SbufManager (Allocator) API Reference#
This topic provides the API reference for the SbufManager utility. It provides stack-based SBUF memory allocation with scope management and multi-buffering support.
When to Use#
Use SbufManager when you need:
Deterministic memory layout: Manual control over SBUF addresses for predictable memory placement
Scope-based allocation: Automatic cleanup of temporary buffers when a computation phase ends
Multi-buffering in loops: Ping-pong buffers for overlapping compute and memory operations
Memory debugging: Detailed logging of allocation patterns and usage statistics
SbufManager is particularly useful in complex kernels with multiple computation phases where different buffers are needed at different times.
API Reference#
Source code: aws-neuron/nki-library
SbufManager#
- class nkilib.core.utils.allocator.SbufManager(sb_lower_bound, sb_upper_bound, logger=None, use_auto_alloc=False, default_stack_alloc=True)#
Stack-based SBUF memory manager with scope support.
- Parameters:
sb_lower_bound (int) – Lower bound of available SBUF memory region.
sb_upper_bound (int) – Upper bound of available SBUF memory region.
logger (Logger, optional) – Optional logger instance for allocation tracking.
use_auto_alloc (bool) – If True, delegates address assignment to compiler. Default False.
default_stack_alloc (bool) – If True,
alloc()uses stack; if False, uses heap.

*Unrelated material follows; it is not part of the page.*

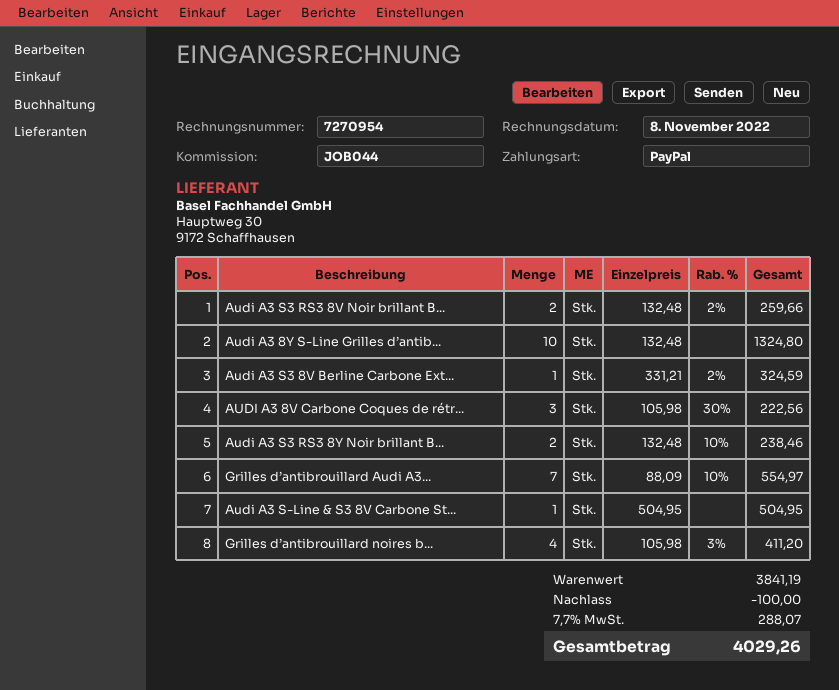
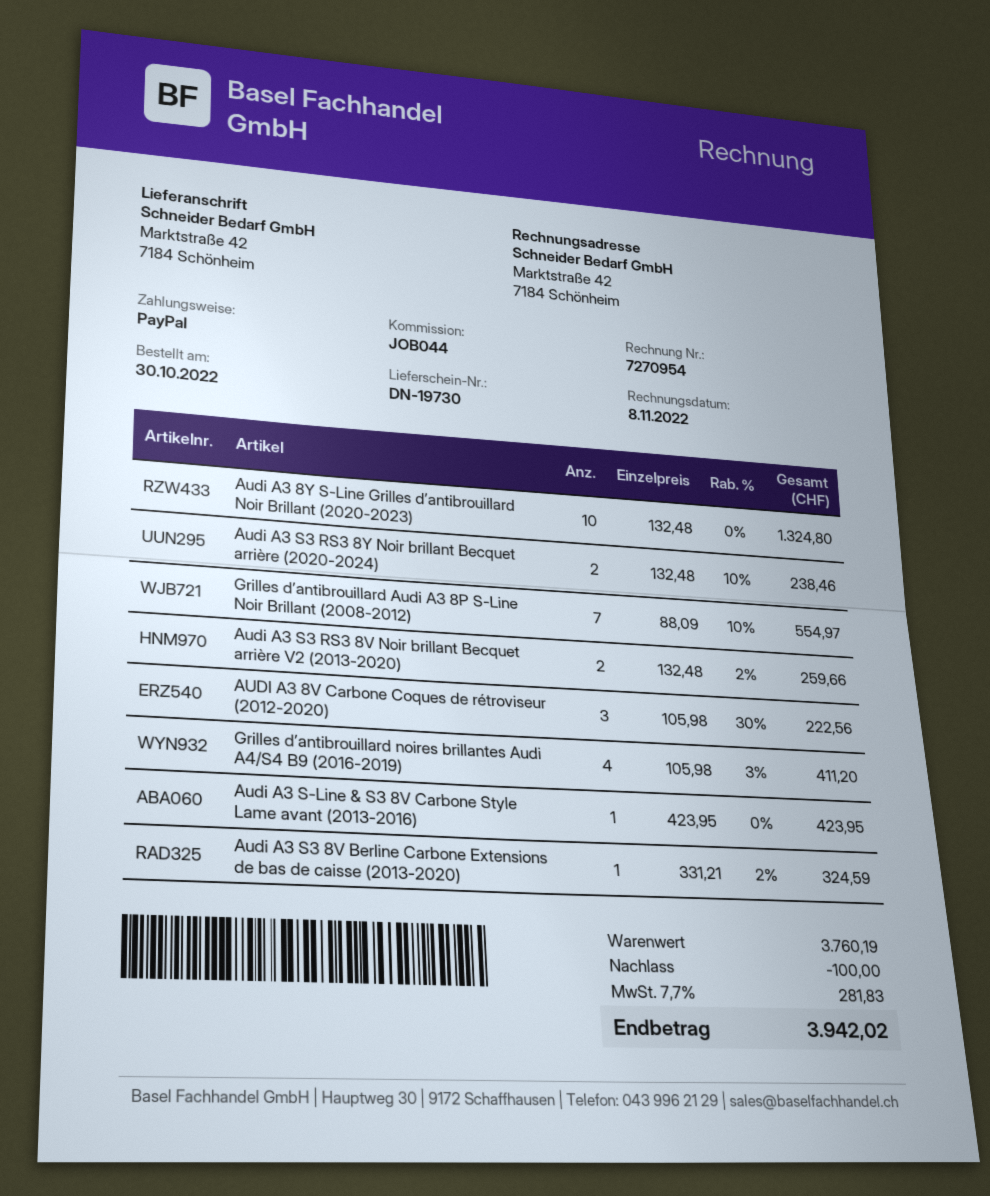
Audi A3 S-Line & S3 8V Carbone St...: 1 x 504.95 = 504.95 -> 1 x 423.95 = 423.95
subtotal: 3841.19 -> 3760.19
tax: 7.7% = 288.07 -> 7.7% = 281.83
total: 4029.26 -> 3942.02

Default True.
- open_scope(interleave_degree=1, name='')#
Opens a new allocation scope. Allocations within this scope are freed when the scope closes.
- close_scope()#
Closes the current scope and frees all stack allocations made within it.
- Return type:
None
- increment_section()#
Advances to the next buffer section within a multi-buffer scope. When all sections are used, wraps back to the first section.
- Return type:
None
- alloc_stack(shape, dtype, buffer=nl.sbuf, name=None, base_partition=0, align=None)#
Allocates a tensor on the stack (freed when scope closes).
- Parameters:
- Returns:
Allocated SBUF tensor.
- Return type:
nl.ndarray
- alloc_heap(shape, dtype, buffer=nl.sbuf, name=None, base_partition=0, align=None)#
Allocates a tensor on the heap (must be manually freed with
pop_heap()).Parameters are identical to
alloc_stack().- Return type:
nl.ndarray
- alloc(shape, dtype, buffer=nl.sbuf, name=None, base_partition=0, align=None)#
Allocates a tensor on the stack or heap, depending on the
default_stack_allocsetting.Parameters are identical to
alloc_stack().- Return type:
nl.ndarray
- pop_heap()#
Frees the most recently allocated heap tensor.
- Return type:
None
- get_used_space()#
Returns the number of bytes currently used by stack and heap allocations.
- Return type:
- get_stack_curr_addr()#
Returns the current stack address. Not supported in auto-allocation mode.
- Return type:
- get_heap_curr_addr()#
Returns the current heap address. Not supported in auto-allocation mode.
- Return type:
- align_stack_curr_addr(align=32)#
Aligns the current stack address to the given alignment. Not supported in auto-allocation mode.
- Parameters:
align (int) – Alignment in bytes. Default 32.
- Return type:
None
- set_name_prefix(prefix)#
Sets a prefix string prepended to all subsequent allocation names.
- Parameters:
prefix (str) – Prefix string.
- Return type:
None
- flush_logs()#
Prints buffered allocation logs in tree format.
- Return type:
None
create_auto_alloc_manager#
- nkilib.core.utils.allocator.create_auto_alloc_manager(logger=None)#
Creates an SbufManager that delegates address assignment to the compiler.
- Parameters:
logger (Logger, optional) – Optional logger instance.
- Returns:
Auto-allocation SbufManager instance.
- Return type:
Examples#
Without SbufManager (Manual Allocation)#
import nki.language as nl
@nki.jit
def kernel_without_sbm(input_hbm, output_hbm):
addr = 0
# Heap-like allocation at end of SBUF
heap_addr = nl.tile_size.total_available_sbuf_size - 512
weights = nl.ndarray((128, 256), dtype=nl.bfloat16, buffer=nl.sbuf,
address=(0, heap_addr))
print(f"weights.address = {weights.address}") # (0, 261632)
# Outer scope
buf1 = nl.ndarray((128, 512), dtype=nl.bfloat16, buffer=nl.sbuf,
address=(0, addr))
print(f"buf1.address = {buf1.address}") # (0, 0)
addr += 512 * 2 # 1024
# Inner scope
inner_start = addr
buf2 = nl.ndarray((128, 256), dtype=nl.bfloat16, buffer=nl.sbuf,
address=(0, addr))
print(f"buf2.address = {buf2.address}") # (0, 1024)
addr += 256 * 2 # 1536
buf3 = nl.ndarray((128, 256), dtype=nl.bfloat16, buffer=nl.sbuf,
address=(0, addr))
print(f"buf3.address = {buf3.address}") # (0, 1536)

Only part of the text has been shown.